7. The control system of claim 1, wherein the body of the manifold module comprises a ring.

8. The control system of claim 1, wherein the manifold module is a part of an electrohydraulic control system.

9. The control system of claim 1, wherein the manifold module comprises at least one of a sensor, a solenoid, an accumulator, an umbilical connector, a valve, and an electronics module.

10. A subsea safety tree system, comprising:

a subsea safety tree;

a retainer valve; and

a modular control system configured to control functions of the subsea safety tree and the retainer valve from above the subsea safety tree and above the retainer valve, the modular control system comprising: a first manifold module (MM1) comprising: an MM1 body comprising an MM1 first end, an MM1 second end, an inner profile, and an outer profile, the inner profile defining an orifice configured to receive a pipe therethrough; an MM1 component disposed on the inner profile or the outer profile of the MM1 body; and a first MM1 path defined between the inner profile and the outer profile and extending to at least one of the MM1 first end and the MM1 second end, the first MM1 path in fluid or electrical communication with the component; a second MM1 path formed between the inner profile and the outer profile and extending through the manifold from the first end to the second end and a second manifold module (MM2) comprising: an MM2 body comprising an MM2 first end, an MM2 second end, an inner profile, and an outer profile, the inner profile defining an orifice configured to receive the pipe therethrough; and an MM2 path defined between the inner profile and the outer profile and extending to at least one of the MM2 first end and the MM2 second end,

wherein the MM1 first end is coupled to the MM2 second end and the second MM1 path is in fluid or electrical communication with the MM2 path.

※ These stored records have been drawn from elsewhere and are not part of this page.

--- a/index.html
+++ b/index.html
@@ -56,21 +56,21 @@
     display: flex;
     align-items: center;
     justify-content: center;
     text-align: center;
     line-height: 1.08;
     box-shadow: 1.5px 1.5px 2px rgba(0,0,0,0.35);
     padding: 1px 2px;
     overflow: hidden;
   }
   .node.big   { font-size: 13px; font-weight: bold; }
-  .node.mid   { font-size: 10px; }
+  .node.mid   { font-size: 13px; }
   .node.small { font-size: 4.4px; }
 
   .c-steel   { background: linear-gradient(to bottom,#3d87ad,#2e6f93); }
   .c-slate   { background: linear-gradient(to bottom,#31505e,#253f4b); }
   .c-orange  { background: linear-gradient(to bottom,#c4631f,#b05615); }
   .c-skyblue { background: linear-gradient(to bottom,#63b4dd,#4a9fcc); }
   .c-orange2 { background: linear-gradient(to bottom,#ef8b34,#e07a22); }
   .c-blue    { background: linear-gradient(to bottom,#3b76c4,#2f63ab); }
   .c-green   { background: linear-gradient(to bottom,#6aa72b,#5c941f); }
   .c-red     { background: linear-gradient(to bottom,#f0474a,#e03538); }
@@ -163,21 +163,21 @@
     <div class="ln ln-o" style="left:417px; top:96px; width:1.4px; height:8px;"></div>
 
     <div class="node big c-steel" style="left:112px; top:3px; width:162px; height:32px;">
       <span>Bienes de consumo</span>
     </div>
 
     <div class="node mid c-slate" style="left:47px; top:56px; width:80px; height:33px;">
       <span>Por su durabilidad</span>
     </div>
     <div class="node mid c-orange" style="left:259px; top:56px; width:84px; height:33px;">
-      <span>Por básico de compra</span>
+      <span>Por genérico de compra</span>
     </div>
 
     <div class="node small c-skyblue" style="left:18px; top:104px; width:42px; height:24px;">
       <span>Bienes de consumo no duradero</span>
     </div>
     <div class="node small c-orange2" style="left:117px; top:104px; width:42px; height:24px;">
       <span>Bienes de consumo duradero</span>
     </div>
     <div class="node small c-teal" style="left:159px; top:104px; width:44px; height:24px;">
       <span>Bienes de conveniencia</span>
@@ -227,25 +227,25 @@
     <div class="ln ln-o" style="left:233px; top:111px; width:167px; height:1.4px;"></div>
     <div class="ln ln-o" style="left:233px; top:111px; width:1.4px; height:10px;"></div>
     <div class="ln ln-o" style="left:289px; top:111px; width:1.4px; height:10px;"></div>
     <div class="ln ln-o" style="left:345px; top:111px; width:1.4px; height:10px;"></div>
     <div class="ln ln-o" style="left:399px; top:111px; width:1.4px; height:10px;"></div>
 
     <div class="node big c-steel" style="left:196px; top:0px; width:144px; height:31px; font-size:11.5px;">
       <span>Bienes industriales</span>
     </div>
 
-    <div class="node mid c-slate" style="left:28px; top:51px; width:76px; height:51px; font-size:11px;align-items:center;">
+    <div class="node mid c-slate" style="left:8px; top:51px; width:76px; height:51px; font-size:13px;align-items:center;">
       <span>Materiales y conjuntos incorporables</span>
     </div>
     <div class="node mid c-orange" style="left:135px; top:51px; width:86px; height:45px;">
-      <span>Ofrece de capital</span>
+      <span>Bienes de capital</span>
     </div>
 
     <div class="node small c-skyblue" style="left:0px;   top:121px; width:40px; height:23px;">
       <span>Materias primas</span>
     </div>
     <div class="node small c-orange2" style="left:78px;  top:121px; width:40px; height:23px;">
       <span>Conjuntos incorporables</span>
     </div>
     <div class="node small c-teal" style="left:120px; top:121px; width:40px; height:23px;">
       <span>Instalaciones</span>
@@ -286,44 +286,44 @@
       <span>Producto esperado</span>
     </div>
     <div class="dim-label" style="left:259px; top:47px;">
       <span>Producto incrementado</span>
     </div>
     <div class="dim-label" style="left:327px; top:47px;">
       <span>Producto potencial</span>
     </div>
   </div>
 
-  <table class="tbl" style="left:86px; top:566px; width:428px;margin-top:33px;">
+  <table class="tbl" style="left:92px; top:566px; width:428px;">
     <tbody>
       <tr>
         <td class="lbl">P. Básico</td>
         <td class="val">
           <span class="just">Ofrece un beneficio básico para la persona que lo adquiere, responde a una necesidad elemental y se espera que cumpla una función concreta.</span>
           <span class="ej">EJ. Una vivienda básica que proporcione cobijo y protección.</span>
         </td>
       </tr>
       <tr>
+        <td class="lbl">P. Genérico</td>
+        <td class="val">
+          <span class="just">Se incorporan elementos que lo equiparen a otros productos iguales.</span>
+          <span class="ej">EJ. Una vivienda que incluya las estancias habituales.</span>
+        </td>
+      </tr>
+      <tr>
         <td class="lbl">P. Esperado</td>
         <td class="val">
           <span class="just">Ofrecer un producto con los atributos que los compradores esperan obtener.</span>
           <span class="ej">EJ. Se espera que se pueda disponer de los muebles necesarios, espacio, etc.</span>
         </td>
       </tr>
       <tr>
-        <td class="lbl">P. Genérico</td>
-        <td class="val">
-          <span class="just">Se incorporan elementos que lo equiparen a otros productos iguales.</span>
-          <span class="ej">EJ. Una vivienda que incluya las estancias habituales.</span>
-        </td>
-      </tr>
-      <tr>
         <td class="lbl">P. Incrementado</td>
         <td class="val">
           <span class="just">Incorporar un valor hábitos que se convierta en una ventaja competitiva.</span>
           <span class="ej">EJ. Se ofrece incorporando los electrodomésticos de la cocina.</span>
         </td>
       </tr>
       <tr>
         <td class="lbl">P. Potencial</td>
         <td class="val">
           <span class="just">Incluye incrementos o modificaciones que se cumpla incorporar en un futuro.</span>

11. The subsea safety tree system of claim 10, comprising: wherein the first manifold module and the second manifold module are traversed by a control line.

12. The subsea safety tree system of claim 11, wherein the control line is configured to control an element of the subsea safety tree or the retainer valve.

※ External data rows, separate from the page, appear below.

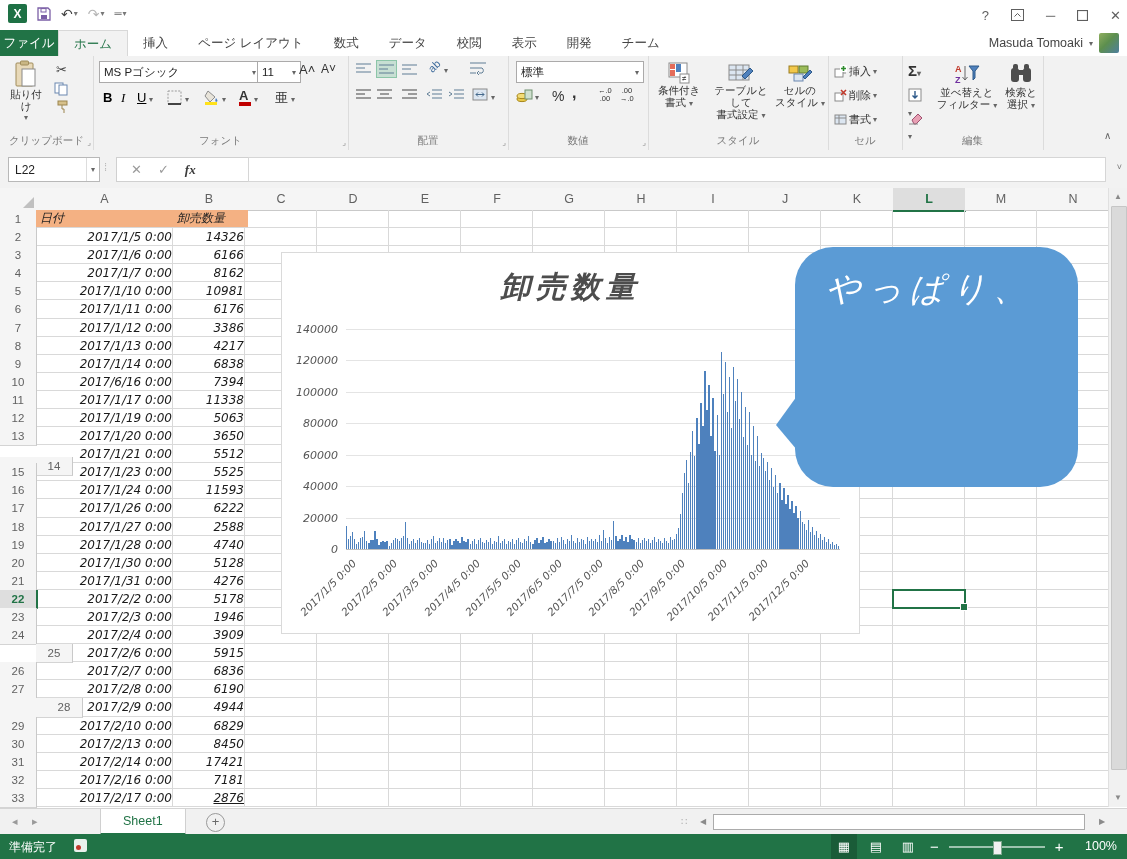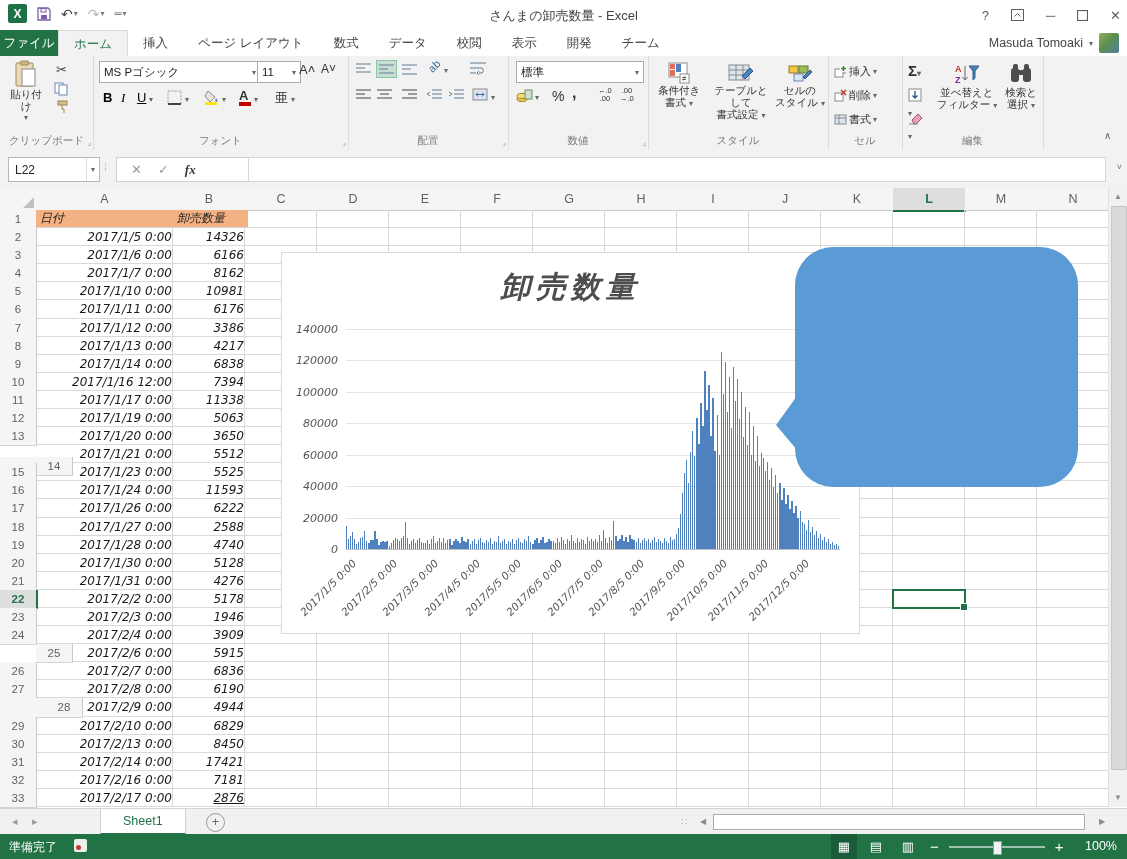--- a/index.html
+++ b/index.html
@@ -126,21 +126,20 @@
             <rect x="4" y="1.6" width="5" height="3.4" fill="none" stroke="#7b5fa6"></rect>
           </svg>
       </span>
       <span class="qbtn">↶<span class="dd">▾</span></span>
       <span class="qbtn disab">↷<span class="dd disab">▾</span></span>
       <span class="qbtn">
           <span style="font-size:10px;color:#666;">═<br></span>
           <span class="dd">▾</span>
         </span>
     </div>
-    <div id="wtitle">さんまの卸売数量 - Excel</div>
     <div class="winctl">
       <span>?</span>
       <span>
           <svg width="13" height="12" viewBox="0 0 13 12">
             <rect x="0.5" y="0.5" width="12" height="11" fill="none" stroke="#5f5f5f"></rect>
             <path d="M3.5 7.5l3-3 3 3" fill="none" stroke="#5f5f5f"></path>
           </svg>
         </span>
       <span>─</span>
       <span>
@@ -540,21 +539,21 @@
         <div class="cell date hand" style="left: 36px; top: 94.3636px; width: 136px; height: 18.0909px;">2017/1/10 0:00</div>
         <div class="cell num hand" style="left: 173px; top: 94.3636px; width: 71px; height: 18.0909px;">10981</div>
         <div class="cell date hand" style="left: 36px; top: 112.455px; width: 136px; height: 18.0909px;">2017/1/11 0:00</div>
         <div class="cell num hand" style="left: 173px; top: 112.455px; width: 71px; height: 18.0909px;">6176</div>
         <div class="cell date hand" style="left: 36px; top: 130.545px; width: 136px; height: 18.0909px;">2017/1/12 0:00</div>
         <div class="cell num hand" style="left: 173px; top: 130.545px; width: 71px; height: 18.0909px;">3386</div>
         <div class="cell date hand" style="left: 36px; top: 148.636px; width: 136px; height: 18.0909px;">2017/1/13 0:00</div>
         <div class="cell num hand" style="left: 173px; top: 148.636px; width: 71px; height: 18.0909px;">4217</div>
         <div class="cell date hand" style="left: 36px; top: 166.727px; width: 136px; height: 18.0909px;">2017/1/14 0:00</div>
         <div class="cell num hand" style="left: 173px; top: 166.727px; width: 71px; height: 18.0909px;">6838</div>
-        <div class="cell date hand" style="left: 36px; top: 184.818px; width: 136px; height: 18.0909px;">2017/1/16 12:00</div>
+        <div class="cell date hand" style="left: 36px; top: 184.818px; width: 136px; height: 18.0909px;">2017/6/16 0:00</div>
         <div class="cell num hand" style="left: 173px; top: 184.818px; width: 71px; height: 18.0909px;">7394</div>
         <div class="cell date hand" style="left: 36px; top: 202.909px; width: 136px; height: 18.0909px;">2017/1/17 0:00</div>
         <div class="cell num hand" style="left: 173px; top: 202.909px; width: 71px; height: 18.0909px;">11338</div>
         <div class="cell date hand" style="left: 36px; top: 221px; width: 136px; height: 18.0909px;">2017/1/19 0:00</div>
         <div class="cell num hand" style="left: 173px; top: 221px; width: 71px; height: 18.0909px;">5063</div>
         <div class="cell date hand" style="left: 36px; top: 239.091px; width: 136px; height: 18.0909px;">2017/1/20 0:00</div>
         <div class="cell num hand" style="left: 173px; top: 239.091px; width: 71px; height: 18.0909px;">3650</div>
         <div class="cell date hand" style="left: 36px; top: 257.182px; width: 136px; height: 18.0909px;">2017/1/21 0:00</div>
         <div class="cell num hand" style="left: 173px; top: 257.182px; width: 71px; height: 18.0909px;">5512</div>
         <div class="cell date hand" style="left: 36px; top: 275.273px; width: 136px; height: 18.0909px;">2017/1/23 0:00</div>
@@ -873,20 +872,21 @@
           <div class="xtick hand" style="left: 367.667px; top: 304px;">2017/11/5 0:00</div>
           <div class="xtick hand" style="left: 408.833px; top: 304px;">2017/12/5 0:00</div>
         </div>
     </div>
 
     <div id="callout">
       <svg width="316" height="258" viewBox="0 0 316 258">
         <rect x="25" y="7" width="283" height="240" rx="38" fill="#5B9BD5"></rect>
         <polygon points="27,156 6,185 27,210" fill="#5B9BD5"></polygon>
       </svg>
+      <div class="txt hand" style="left:56px;top:26px;">やっぱり、</div>
     </div>
 
     <div id="selcell" style="left: 892px; top: 400.909px; width: 70px; height: 16.0909px;"></div>
     <div id="selhandle" style="left: 960px; top: 415px;"></div>
 
     <div class="vscroll">
       <div class="varrow" style="top:0;">▲</div>
       <div class="vthumb" style="top:18px;height:562px;"></div>
       <div class="varrow" style="bottom:1px;">▼</div>
     </div>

13. The subsea safety tree system of claim 10, wherein at least one of the first manifold module and the second manifold module is a part of an electrohydraulic control system.

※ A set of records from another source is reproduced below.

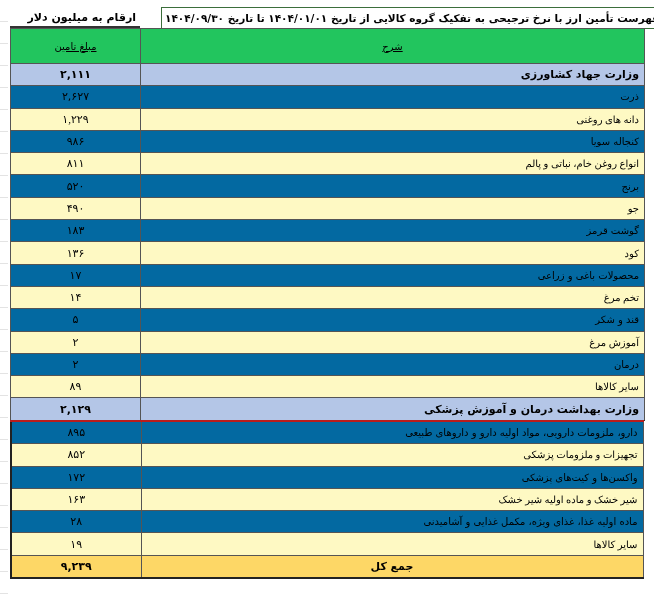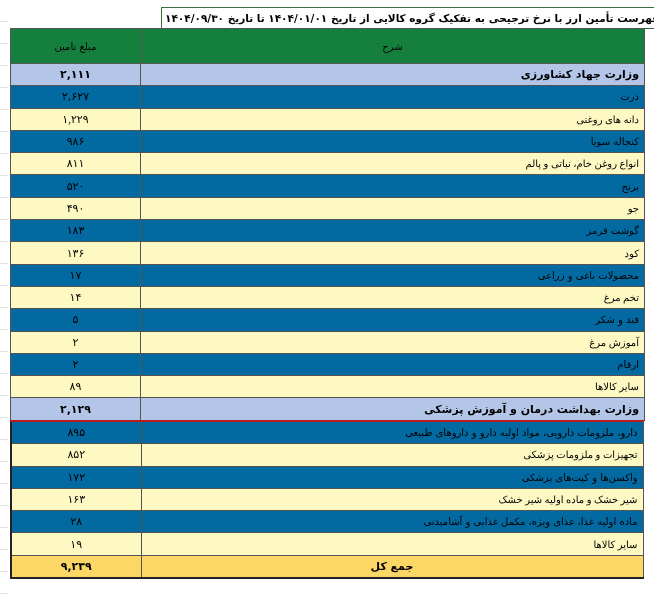--- a/index.html
+++ b/index.html
@@ -12,39 +12,40 @@
   .units { position:absolute; left:0; top:0; width:130px; height:21px; font-size:11px;
            font-weight:bold; direction:rtl; text-align:right; line-height:21px; padding-right:4px; box-sizing:border-box;
            border-bottom:2px solid #333; }
   .title-box { position:absolute; left:130px; top:0; width:500px; height:20px; border:1.5px solid #3b6e3b;
            font-size:10.5px; font-weight:bold; direction:rtl; text-align:center; line-height:20px; background:#fff;
            white-space:nowrap; overflow:hidden;margin-left:21px; }
   table { position:absolute; border-collapse:collapse; table-layout:fixed; direction:rtl; }
   td { border:1px solid #555; padding:0 5px; font-size:10px; height:21.3px; white-space:nowrap; overflow:hidden; }
   td.val { text-align:center; width:120px; font-size:11px; }
   td.desc { text-align:right;margin-top:8px; }
-  tr.hdr td { background:#15803d; height:34px; text-align:center; font-size:10px; }
+  tr.hdr td { background:#22c55e; height:34px; text-align:center; font-size:10px;text-decoration:underline; }
   tr.ministry td { background:#b4c6e7; font-weight:bold; font-size:11px; }
   tr.odd td { background:#0369a1; }
   tr.even td { background:#fef9c3;font-family:Liberation Serif, serif; }
   tr.total td { background:#fdd766; font-weight:bold; font-size:11px; }
   tr.total td.desc { text-align:center; }
   #t1 { left:10px; top:28px; width:634px; }
   #t2 { left:10px; top:420px; width:632px; border-left:2px solid #222; }
   #t1 tr:last-child td { border-bottom:1.5px solid #333; }
   #t2 tr:first-child td { border-top:2px solid #b91c1c; }
   #t2 tr:last-child td { border-bottom:2px solid #222; }
 </style>
 </head>
 <body>
 
 <div class="sheet">
   <div class="gridline-left"></div>
 
   <div class="title-row">
+    <div class="units">ارقام به میلیون دلار</div>
     <div class="title-box">فهرست تأمین ارز با نرخ ترجیحی به تفکیک گروه کالایی از تاریخ ۱۴۰۴/۰۱/۰۱ تا تاریخ ۱۴۰۴/۰۹/۳۰</div>
   </div>
 
   <table id="t1">
     <colgroup>
         <col style="width:504px">
         <col style="width:130px">
       </colgroup>
     <tbody>
         <tr class="hdr">
@@ -97,21 +98,21 @@
     </tr>
     <tr class="odd">
       <td class="desc">قند و شکر</td>
       <td class="val">۵</td>
     </tr>
     <tr class="even">
       <td class="desc">آموزش مرغ</td>
       <td class="val">۲</td>
     </tr>
     <tr class="odd">
-      <td class="desc">ارقام</td>
+      <td class="desc">درمان</td>
       <td class="val">۲</td>
     </tr>
     <tr class="even">
       <td class="desc">سایر کالاها</td>
       <td class="val">۸۹</td>
     </tr>
     <tr class="ministry">
       <td class="desc">وزارت بهداشت درمان و آموزش پزشکی</td>
       <td class="val">۲,۱۲۹</td>
     </tr>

14. The subsea safety tree system of claim 10, wherein the first manifold module comprises at least one of a sensor, a solenoid, an accumulator, an umbilical connector, a valve, and an electronics module.

15. The subsea safety tree system of claim 10, wherein the MM1 body and the MM2 body are tubular in shape.

16. A method of forming a manifold for an electrohydraulic control system, comprising:

providing a first manifold module, the first manifold module comprising a first end, a second end, a central orifice for receiving a pipe therethrough, a first path extending to at least one of the first end and the second end, and a second path formed between an inner wall of the first manifold module and an outer wall of the first manifold module, and extending through the manifold from the first end to the second end, wherein the first manifold module comprises a component for controlling the electrohydraulic control system, the component in fluid or electrical communication with the first path;

providing a second manifold module, the second manifold module comprising: a first end, second end, a central orifice for receiving the pipe therethrough, and a path extending to at least one of the first end and the second end;

coupling the first manifold module to the second manifold module, putting the second path of the first manifold module in communication with the path of the second manifold module; and

disposing the first manifold module and the second manifold module around the pipe.

17. The method of claim 16, wherein the paths of the first and second manifold modules comprises a hydraulic path, a pneumatic path, an electrical path, or any combination thereof.

18. The method of claim 16, wherein the first manifold module comprises an outer surface and an inner surface, and the path is formed between the outer surface and the inner surface.

19. The method of claim 16, wherein the first manifold module comprises at least one of a sensor, a solenoid, an accumulator, an umbilical connector, a valve, and an electronics module.